The problem solved by this invention addresses the limitation of existing treatments for inflammatory disorders, such as sepsis and pneumonia, which often fail due to targeting single receptors or cytokines and associated toxicities. The invention recognizes that inflammatory disorders are mediated by multiple pro-inflammatory cytokines released via complex signaling pathways, including TRAF-mediated pathways. Existing therapeutics like corticosteroids or single-target antibodies have shown poor mortality outcomes and broad systemic effects. There is a need for novel therapeutics that modulate a broader range of inflammatory mediators with improved specificity and safety profiles.
The invention further uncovers a novel molecular pathway wherein FBXO3 promotes inflammation by ubiquitinating FBXL2, leading to stabilization of TRAF proteins and exaggerated cytokine storms that contribute to tissue injury and organ failure. The invention includes the characterization of naturally occurring loss-of-function mutations in FBXO3 that reduce cytokine release and inflammatory injury, validating FBXO3 as a promising therapeutic target. Small molecule inhibitors of FBXO3, such as benzathine analogs exemplified by BC-1215, are disclosed, which bind the FBXO3 ApaG domain, inhibit FBXO3-mediated ubiquitination of FBXL2, reduce TRAF protein levels, decrease the release of a broad panel of pro-inflammatory cytokines, and ameliorate inflammatory injury in diverse in vivo models.
Claims Coverage
The patent contains one independent claim covering a compound having a specified structure of formula II, including pharmaceutically acceptable salts and esters thereof. The claim focuses on benzathine analogs defined by their substituents and linking moieties.
Compound structure of formula II with specified substituents
The claimed compounds have a structure of formula II featuring a divalent linking moiety X, and substituents R1 through R10 which are individually H or optionally substituted alkyl, alkoxy, aryl, cycloalkyl, heterocyclic, halogen, amino, or hydroxy, with at least one of R3 or R8 being optionally substituted alkyl, substituted alkoxy, aryl, cycloalkyl, heterocyclic, or halogen.
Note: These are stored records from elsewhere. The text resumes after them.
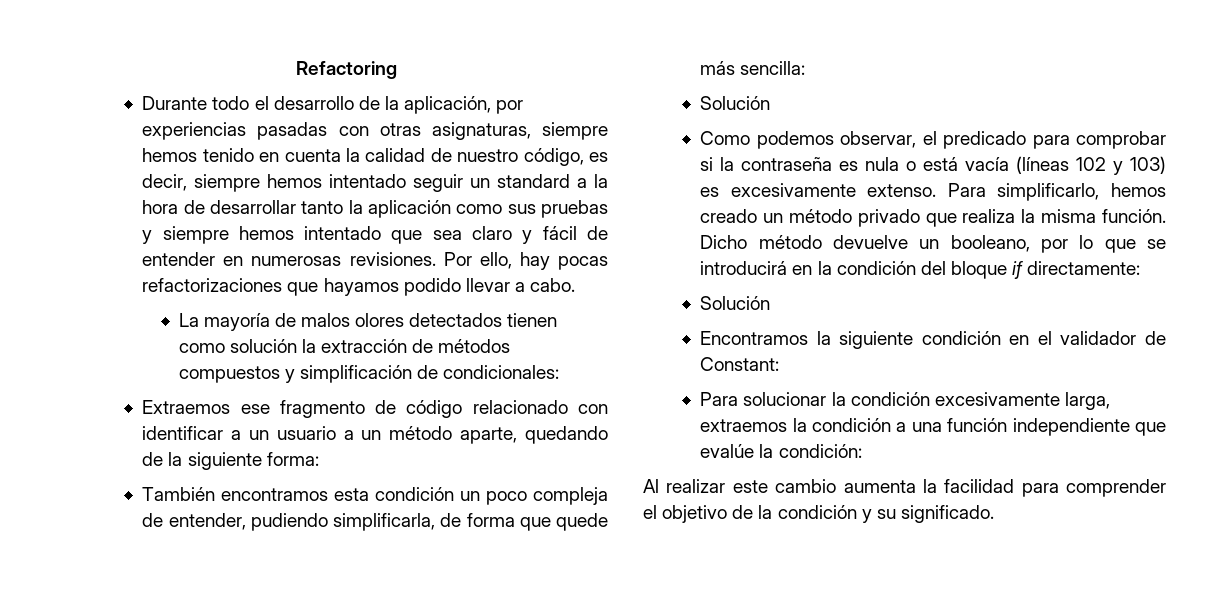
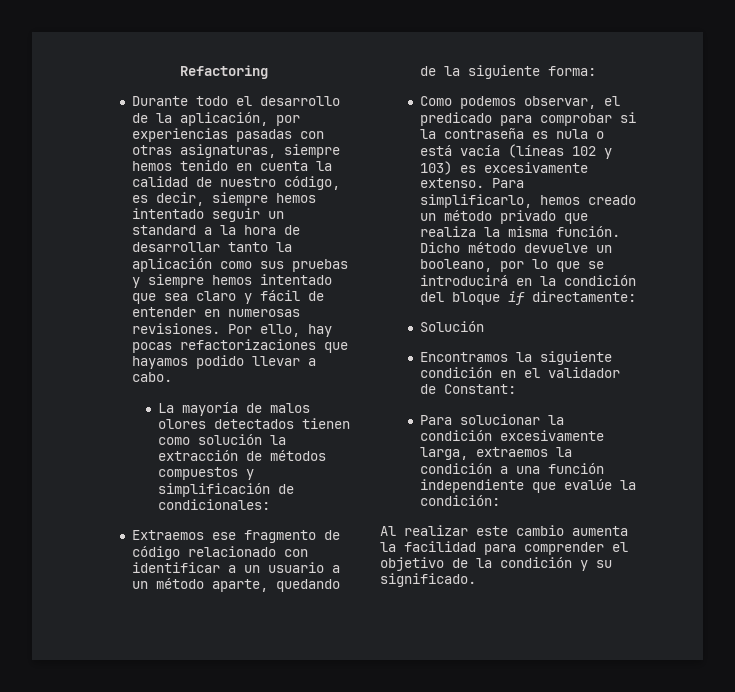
- También encontramos esta condición un poco compleja de entender, pudiendo simplificarla, de forma que quede más sencilla:
- Solución

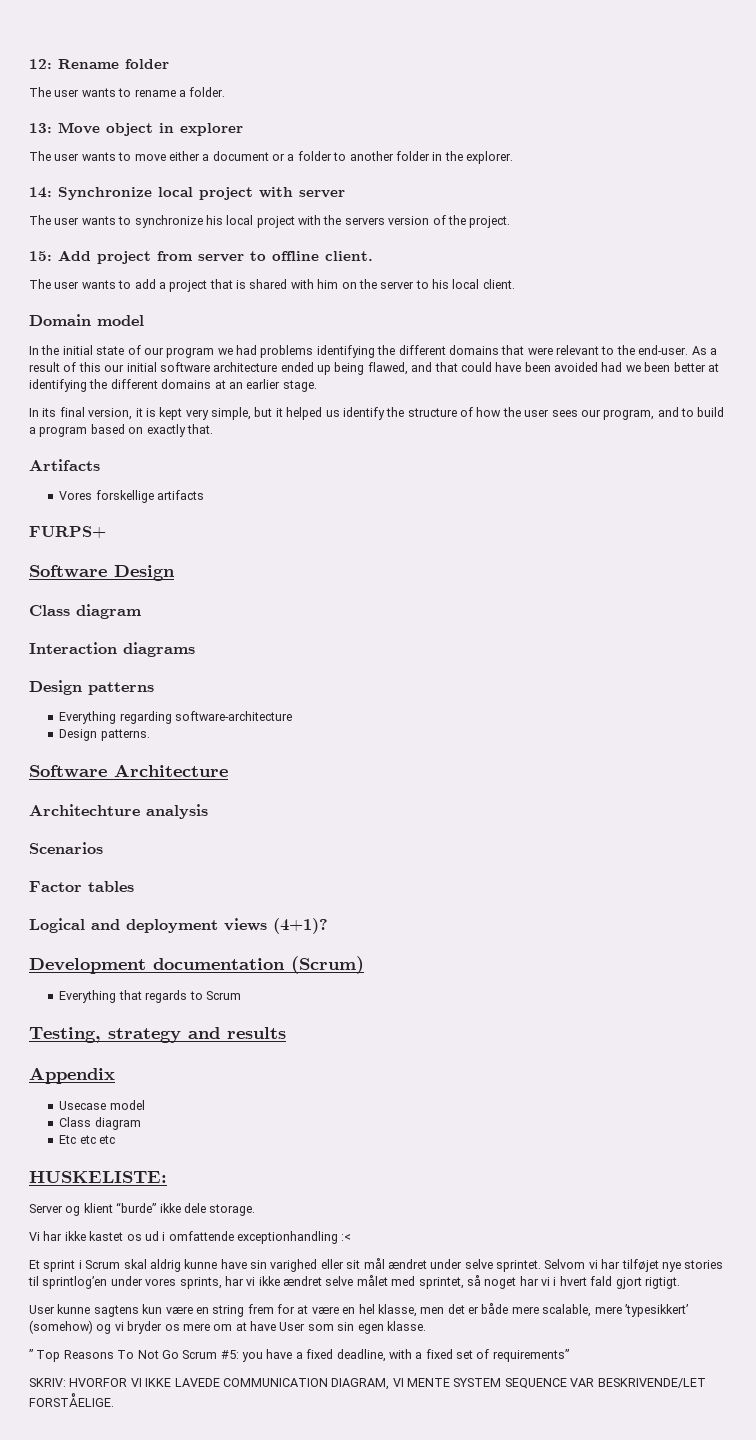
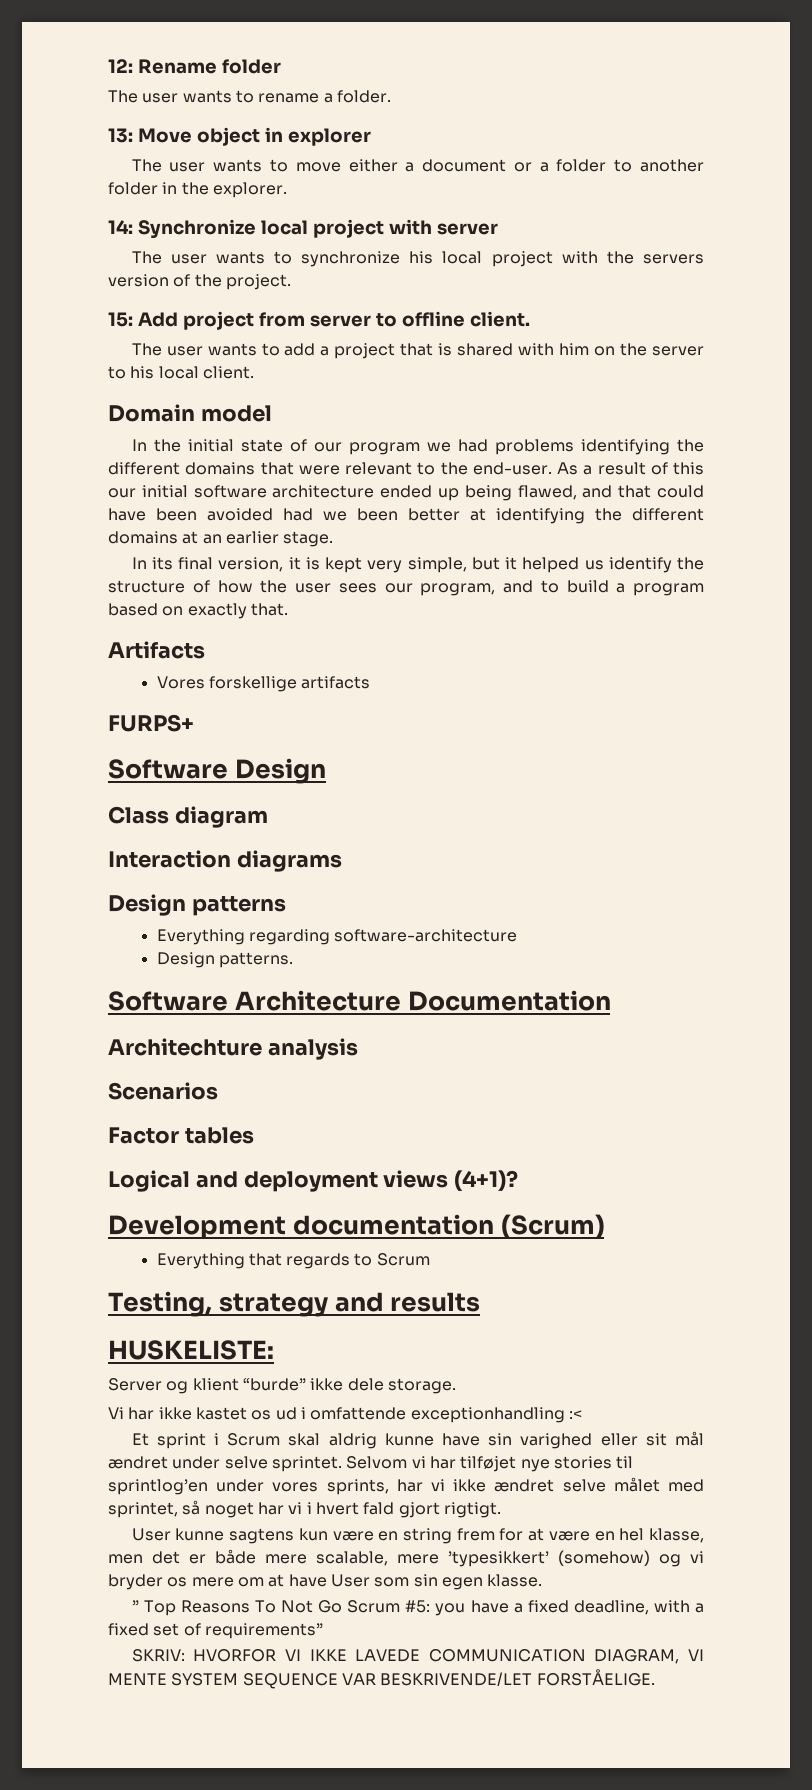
- Software Architecture
+ Software Architecture Documentation
- Appendix
- Usecase model
- Class diagram
- Etc etc etc

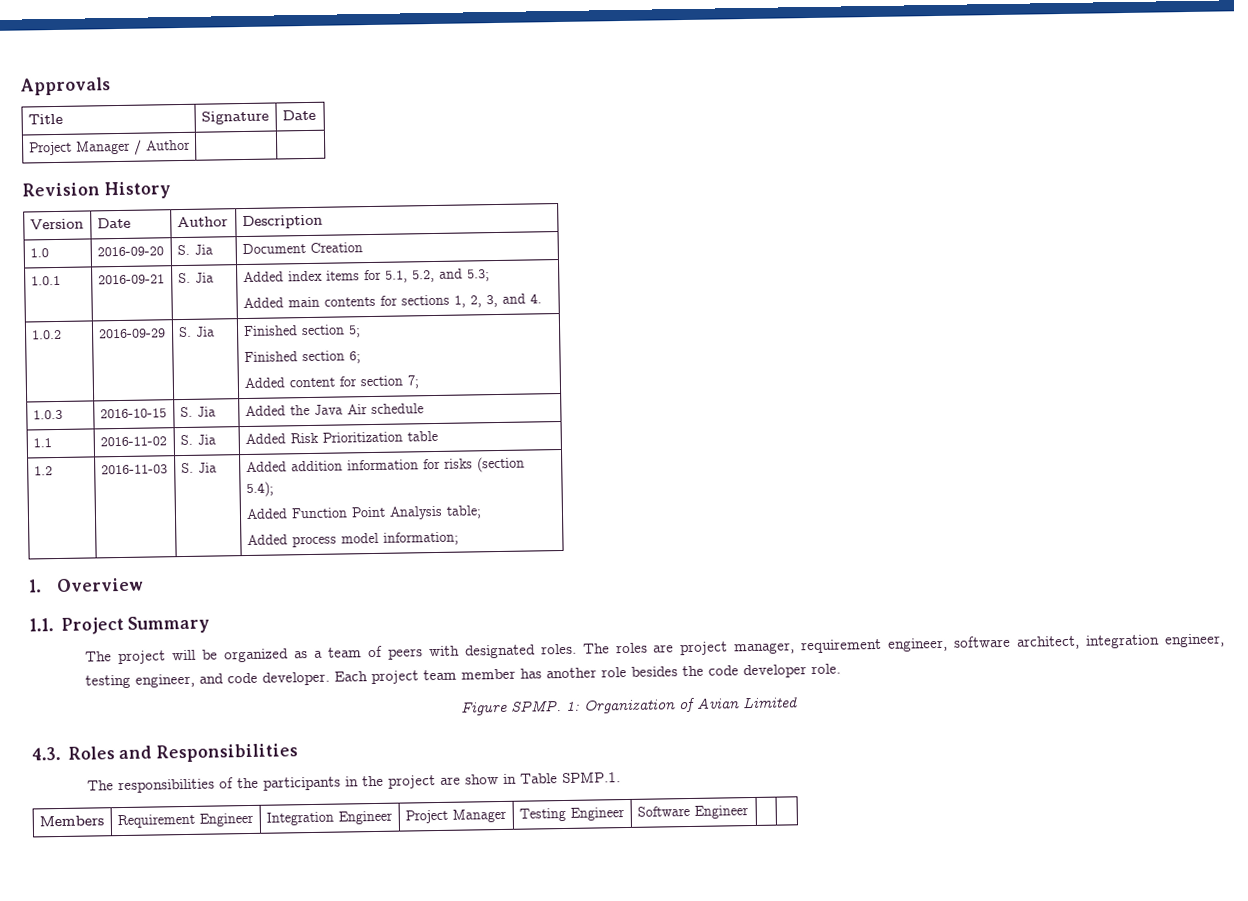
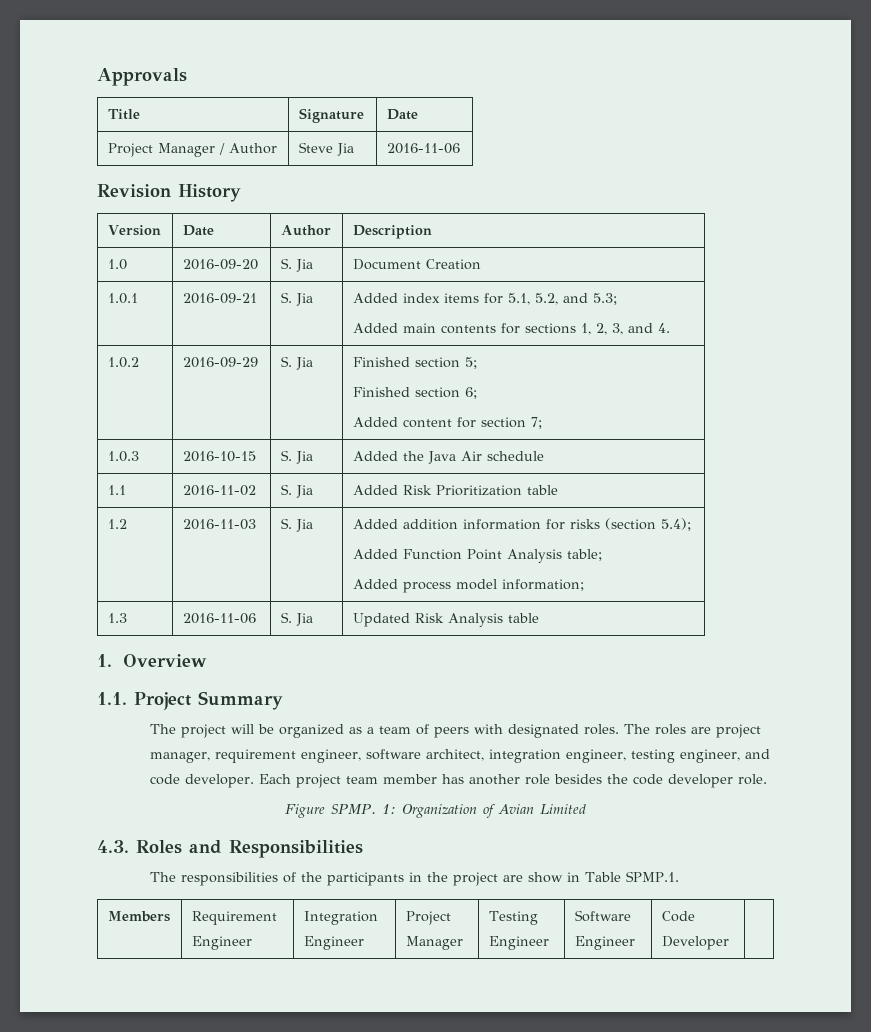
- Project Manager / Author | |
+ Project Manager / Author | Steve Jia | 2016-11-06
+ 1.3 | 2016-11-06 | S. Jia | Updated Risk Analysis table
- Members | Requirement Engineer | Integration Engineer | Project Manager | Testing Engineer | Software Engineer | |
+ Members | Requirement Engineer | Integration Engineer | Project Manager | Testing Engineer | Software Engineer | Code Developer |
Inclusion of N-heterocyclic substituents at R3 and R8
Certain embodiments specify that R3 and R8 are N-heterocyclic groups chosen from imidazolyl, pyridyl, pyrazolyl, oxadiazolyl, or pyrimidinyl, and in preferred cases are pyrazolidinyl.
Pharmaceutical compositions containing the compounds
Pharmaceutical compositions comprising at least one compound of formula II and at least one pharmaceutically acceptable additive are claimed.
Specific linking moiety and substituent configurations
Claims specify embodiments where X is phenylenediyl and R3 and R8 are each pyrazolidinyl or other N-heterocycles, with remaining substituents R1, R2, R4, R5, R6, R7, R9, and R10 being hydrogen.
The claim covers benzathine analog compounds characterized by defined structures featuring substituents that confer FBXO3 inhibitory activity. Key inventive features include the presence of specific N-heterocyclic substituents at critical positions, a defined linking moiety, and inclusion in pharmaceutical compositions. The claims focus on molecular structure and substituent patterns critical for interaction with the FBXO3 ApaG domain to inhibit inflammatory cytokine release.
Stated Advantages
The compounds selectively inhibit FBXO3, preventing FBXL2 degradation and reducing levels of multiple pro-inflammatory cytokines, resulting in potent anti-inflammatory effects.
They exert pan-reactive inhibition across a broad spectrum of cytokines rather than targeting a single cytokine, potentially offering broader efficacy in inflammatory disorders.
The molecular target FBXO3 contains a bacterial-like ApaG domain absent in other mammalian proteins, offering potential for greater drug selectivity and reduced off-target effects.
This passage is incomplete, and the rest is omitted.